Crap, When its rough I jump out and swim it through the surf. I've seen some of the yak legends on this forum get rolled so u got to be prepared, even when its calm. It's not if you will get rolled, its when.


----------



## oxbeast1210 (Jun 21, 2010)

I swim like Nemo chaps.. bum knee makes me go in circles . I need a different plan.

Sent from my SAMSUNG Galaxy S2 SKYROCKET using Forum Runner


----------



## dthomas142 (Jul 18, 2011)

Haha, thats a good one ox


----------



## beachsceneguy (May 20, 2008)

bad luck, leash everything down that you like and be careful what days you hit the surf. first cobes caught this year, last couple of days. good luck to everyone :notworthy::notworthy::notworthy:


----------



## PAWGhunter (Feb 3, 2010)

It is that time of year for everyone to roll...Navarre is tough, always swim that yak in.


----------



## fishn4fun (May 11, 2008)

Glad your ok. I've not flip mine on accident YET. I always try to secure everything and remove hooks when launching and landing so when it does happen it doesn't get worse and with the above I swim it in but I dont launch in rough surf


----------



## Night Wing (May 16, 2011)

When I'm heading back towards the beach from offshore, if the waves are large in the surf, I turn around when I hit the surf zone facing offshore. Then I paddle in "backwards" keeping the yak 90 degrees to the incoming waves. If I see a large rogue wave coming towards me, then I paddle "forward" and let the bow of my yak ride over the wave. Once the large wave passes underneath me, I start paddling backwards again until I'm in inches deep water right at the beach.
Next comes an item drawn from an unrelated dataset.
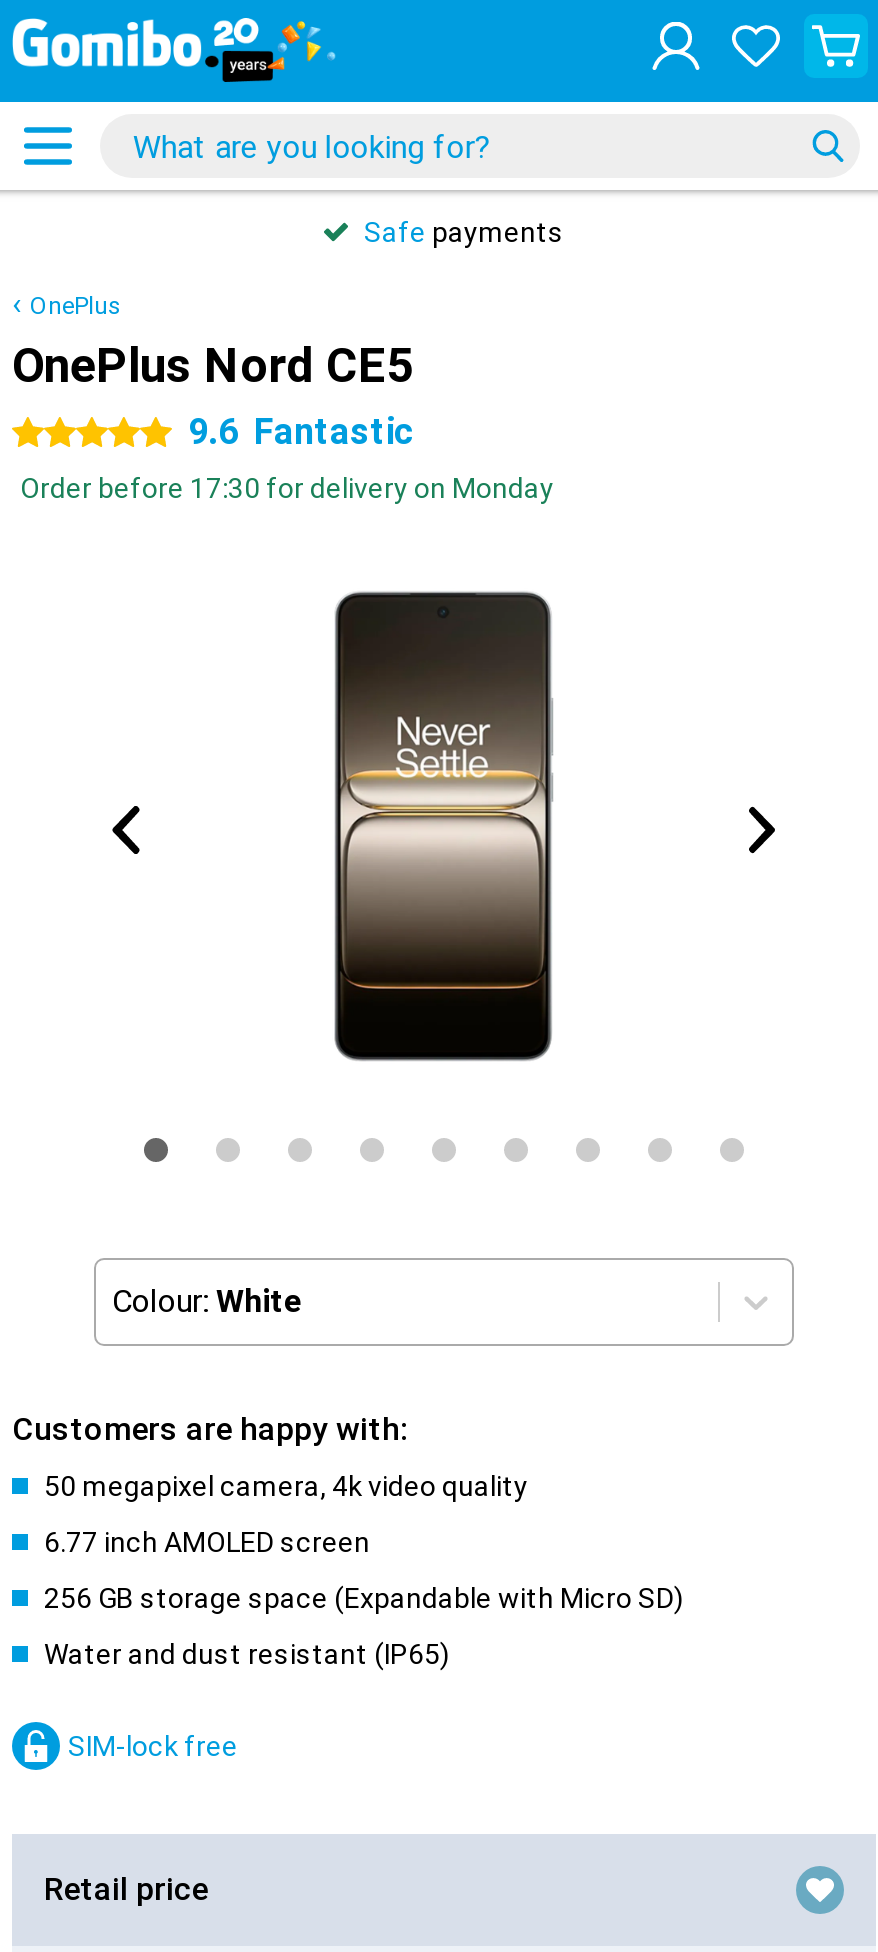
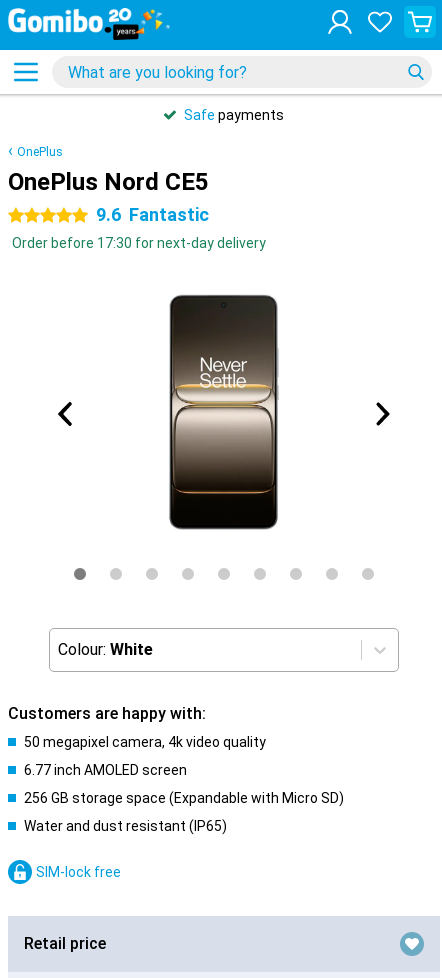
- Order before 17:30 for delivery on Monday
+ Order before 17:30 for next-day delivery
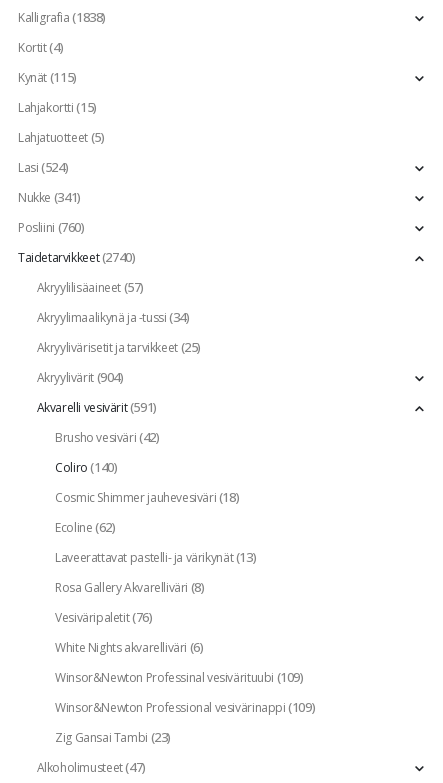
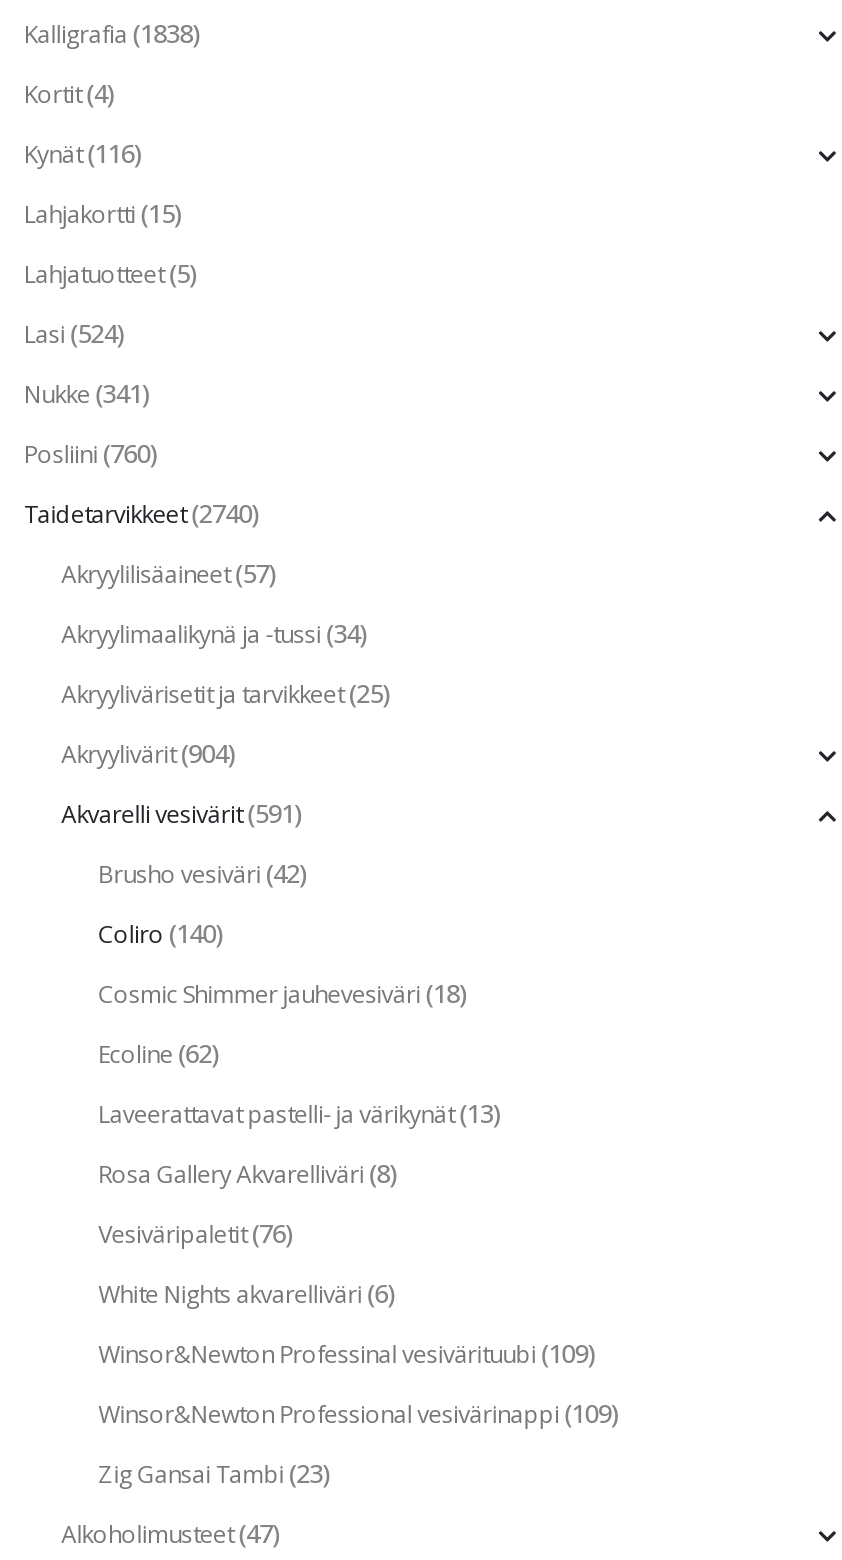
- Kynät (115)
+ Kynät (116)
I then jump out, grab the yak by the grab handle and pull my yak up on the beach. 

I've never capsized doing it this way and I've been offshore kayaking since 2003.


----------



## Razzorduck (Oct 22, 2007)

Night Wing knows of what he speaks. That being said PAs are notorious for reentry turtles.


----------



## beachsceneguy (May 20, 2008)

learned with my PA last year. they are not very good in the surf. calm days for me for sure this year.


----------



## pompanopete (Aug 5, 2009)

I don't swim well, but with life jacket on I swim it in...not dumped yet.. yet is the key word:whistling:


----------



## ride135pcolaboy (Oct 2, 2009)

*also*

get a good pair of flipers, help swiming with those bad knees, voice of experence, I got a replacement knee, mike


----------



## Stressless (Oct 2, 2007)

There's a good proverb, "There are two kinds of people that go fishing in a yak, those that have rolled and those that will." 

Strap it down, when i doubt swim it in. We go fishing in all kinds of wx and waves - above all relish getting salty. If you're scared or timid about getting wet don't launch from the beach - that hesitation will get you plastered. 

Be safe and Have fun!


----------



## scaly neck (Jul 19, 2009)

Glad you made it in OK.... thanks for the post.... we all can learn .... better luck next time.... tight lines !!


----------



## Wilbur (Jan 17, 2011)

I rolled my Outback coming in to Navarre Beach last summer. It was bad- ha. Tail over head, braid fishing line tangled around me, etc. I'm a nervous wimp now and just swim it in, and that seems to work fine. The backward paddling sounds like a good technique. The Outback doesn't seem to surf well at all, but I'm sure some folks can pull it off.


----------



## jcoss15 (Oct 11, 2010)

kinda new to yaking been out 8-10 times in my new yak only in rivers and lakes your story is what really makes me nervous about the gulf...glad you made it ok though.


----------



## Foulhook (Apr 26, 2010)

The contour of Navarre Beach makes it a tough launch and landing in even small surf. I feel your pain and I still have a scar on my arm from when I got rolled trying to launch there.


----------